Welcome to Flashback Friday, a weekly feature devoted to the 20th anniversary of the 1986 World Champion New York Mets.

Twenty years, 43 Fridays. This is one of them.

If a 1986 Met had high-fived a portion of the crowd after a game-tying home run, it would have become de rigueur behavior. Lenny would have done it. Wally would have done it. Everybody right through the order to Rafael Santana would have done it. If a pitcher had hit a home run, then it would have become the thing for the pitchers to do. They’d all swing for the fences, all hit home runs and all high-five the crowd.

And it would have been great.

If you are one those duddies comma fuddies always looking for reasons as to why baseball isn’t as good as it used to be, I’ve just reluctantly provided you with ammunition for your codgerrific arguments. But the example runs counter to intuition…

Why, back in MY day, players would ingest no substance more performance-enhancing than tree bark. They’d get all barked up and hit natural home runs. Then they’d put their heads down and trot briskly about the bases and wait until they were on the team bus to manfully shake hands with the third base coach.

Bourgeois! Or words to that effect!

I think of myself has someone whose day has not passed, that every day I’m alive is my day. Yes, I enjoy a good flashback every week or so, but I like what’s next even more. I want to believe every season will be the greatest year baseball ever had and, if possible, the greatest year the Mets ever had. We’ve been presented with evidence to the contrary, I suppose, on the sport itself this but we also keep getting good vibes where the 2006 Mets are concerned.

Like Lastings Milledge delivering dramatic home runs and Lastings Milledge delivering dramatic high fives. Both were stunning to watch once I got to see the highlights, but I get the feeling we wouldn’t have noticed the slapping of civilian palms all that much in 1986. Ebullience and exuberance were a part of a game then.

Yeah, there was always some ramrod-assed Red or Astro fuming off to the side, but let ‘em, I said. You wanna stop the Mets from being so happy about winning? Beat ‘em!

Ya can’t!

I never got what was supposed to be the problem with the curtain calls. They were our little custom. They didn’t start in ’86. They didn’t even start in ’85. I remember them as far back as 1980 when Steve Henderson hit that eternal homer against the Giants. Last year, Walkoff Mark (happy anniversary, bro!) was kind enough to send me the play-by-play of that at-bat. Bob Murphy described, with no small degree of surprise, that the fans were calling Hendu back onto the field so they could acknowledge him. Steve came out and a tradition was born.
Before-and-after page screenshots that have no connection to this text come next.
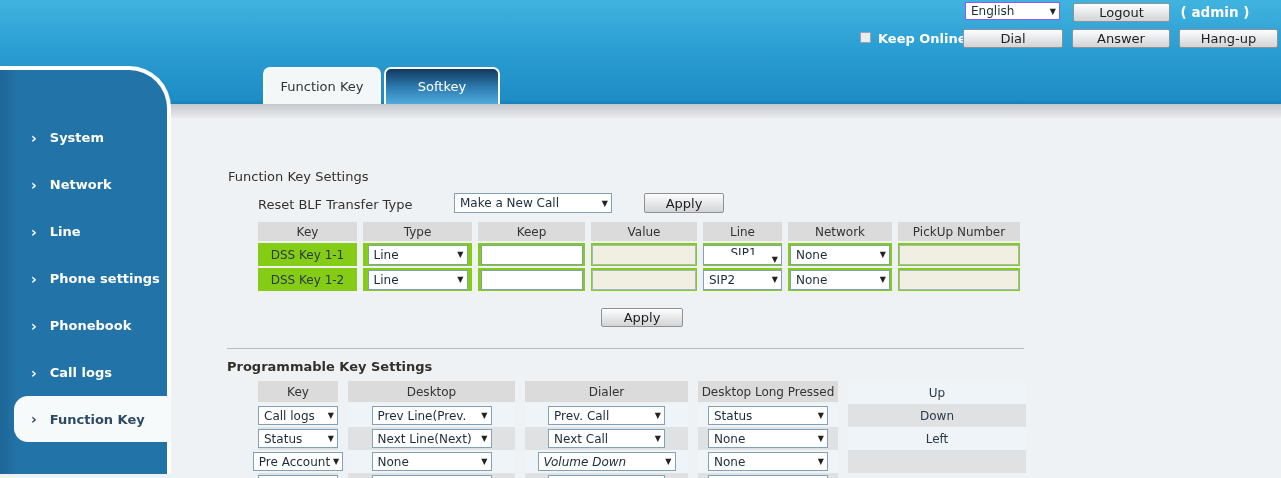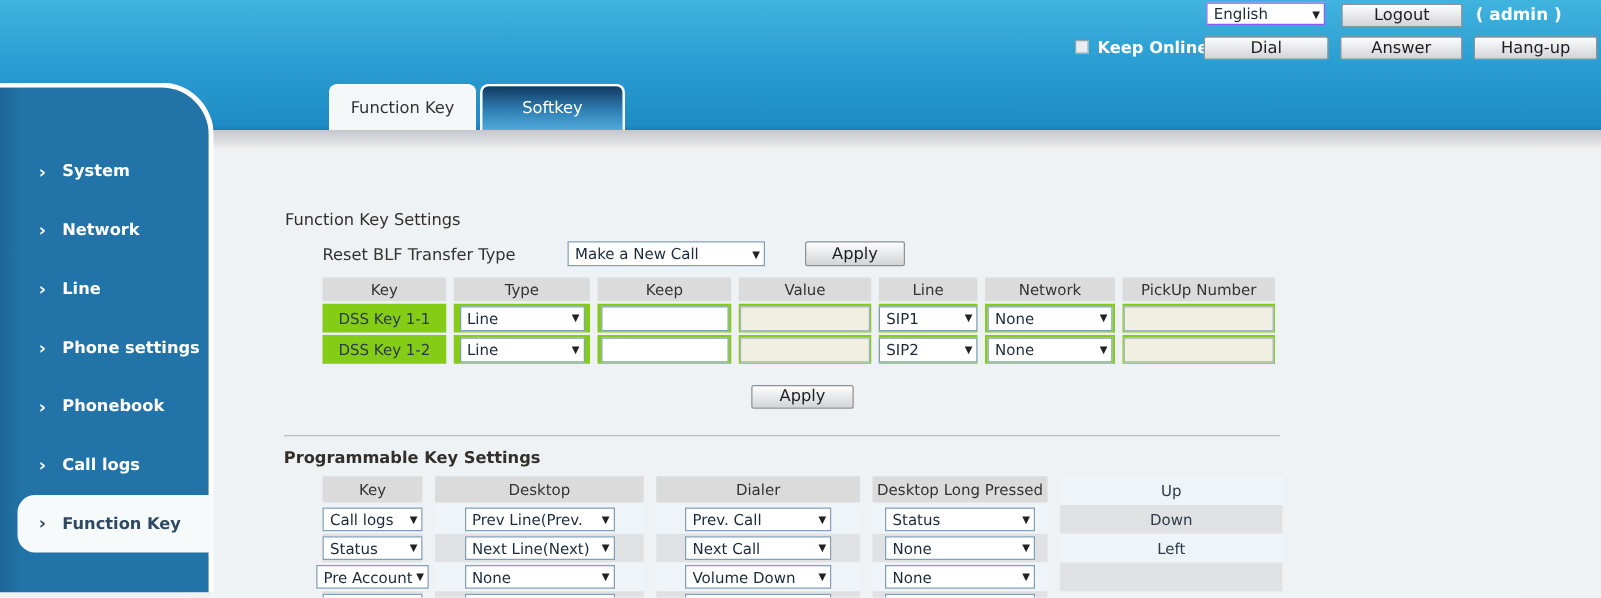"SIP1" div.fselect { flex-direction: none -> column }
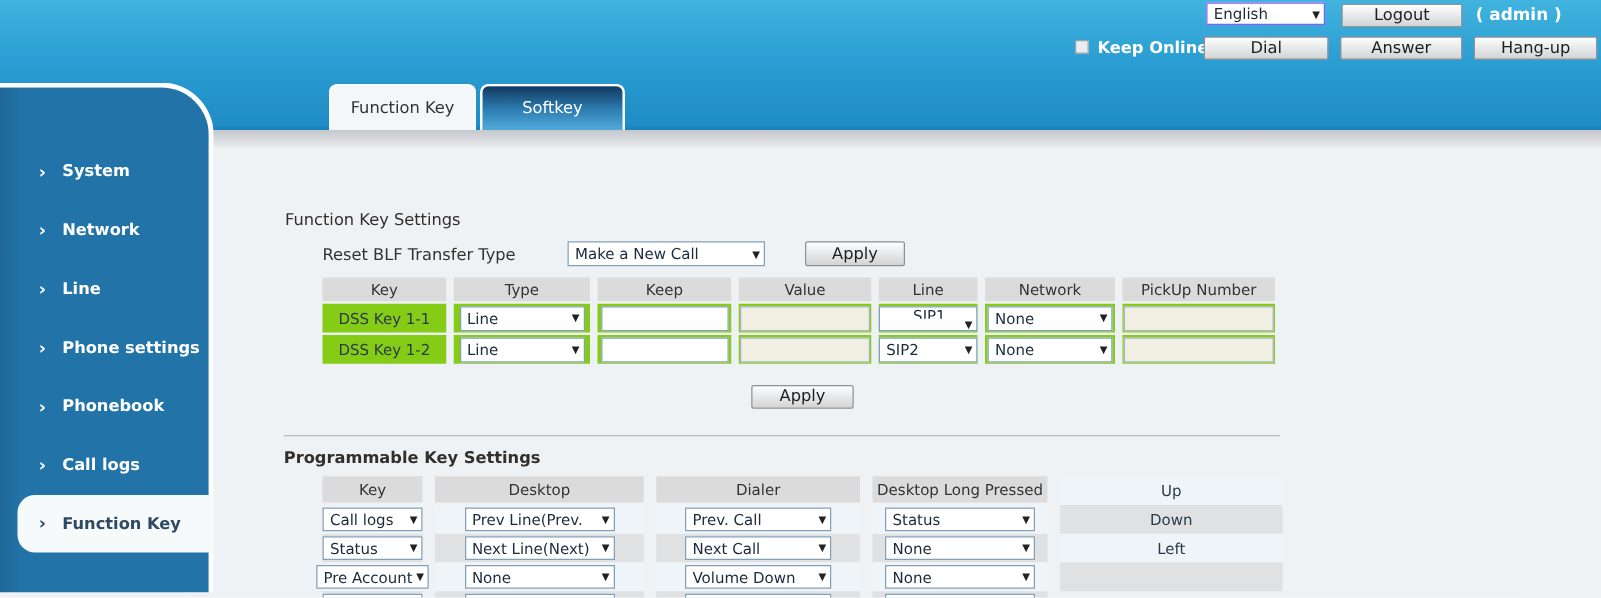"Volume Down" div.fselect { font-style: none -> italic; width: 117px -> 138px }
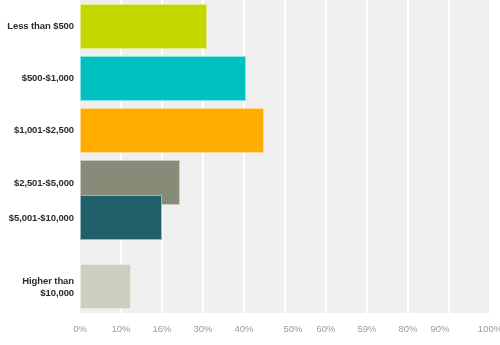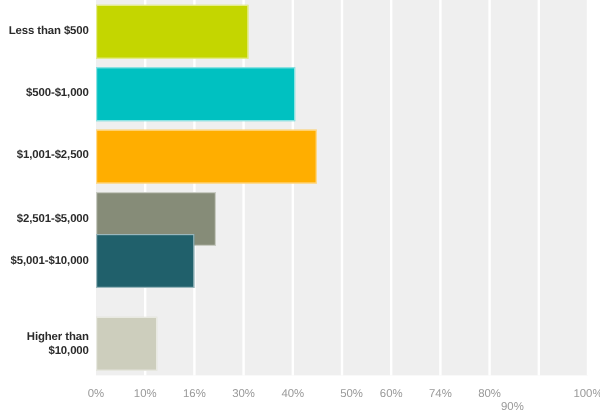"74%" span.tick { text: 74% -> 59% }
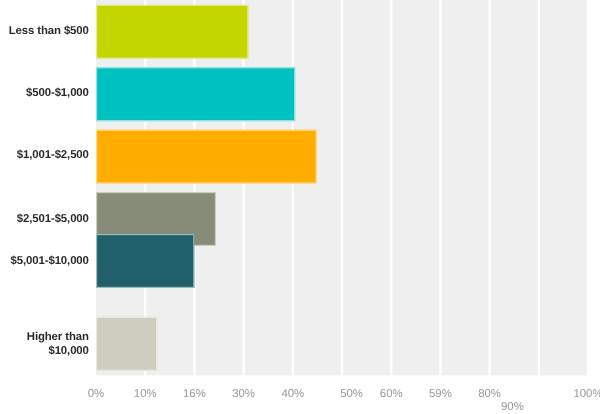"90%" span.tick { left: 427px -> 440px; margin-top: 11px -> none }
If you look up 1982 in the record books, you’ll find the Mets were in the cutout bin. A miserable 65-97 year it was, but it had its moments. When the Mets got off to a fairly hot start, the curtain call was in full effect, y’all. I specifically remember Charlie Puleo being asked to take a bow after being removed by George Bamberger in the eighth, and Puleo sheepishly complying. The Mets were going well and the Mets fans appreciated all of it with all their might.

Weeks later, far from Shea, Terry Leach wriggled out of a jam left behind by Brent Gaff. Leach pumped his fist on the Dodger Stadium mound. The Dodgers — the defending world champions with a pennant race of their own to worry about — got all huffy about it. Dugouts began to empty. I was stunned. Leach succeeded, Leach was happy, Leach showed it. What’s the fucking problem? That’s what Mets do.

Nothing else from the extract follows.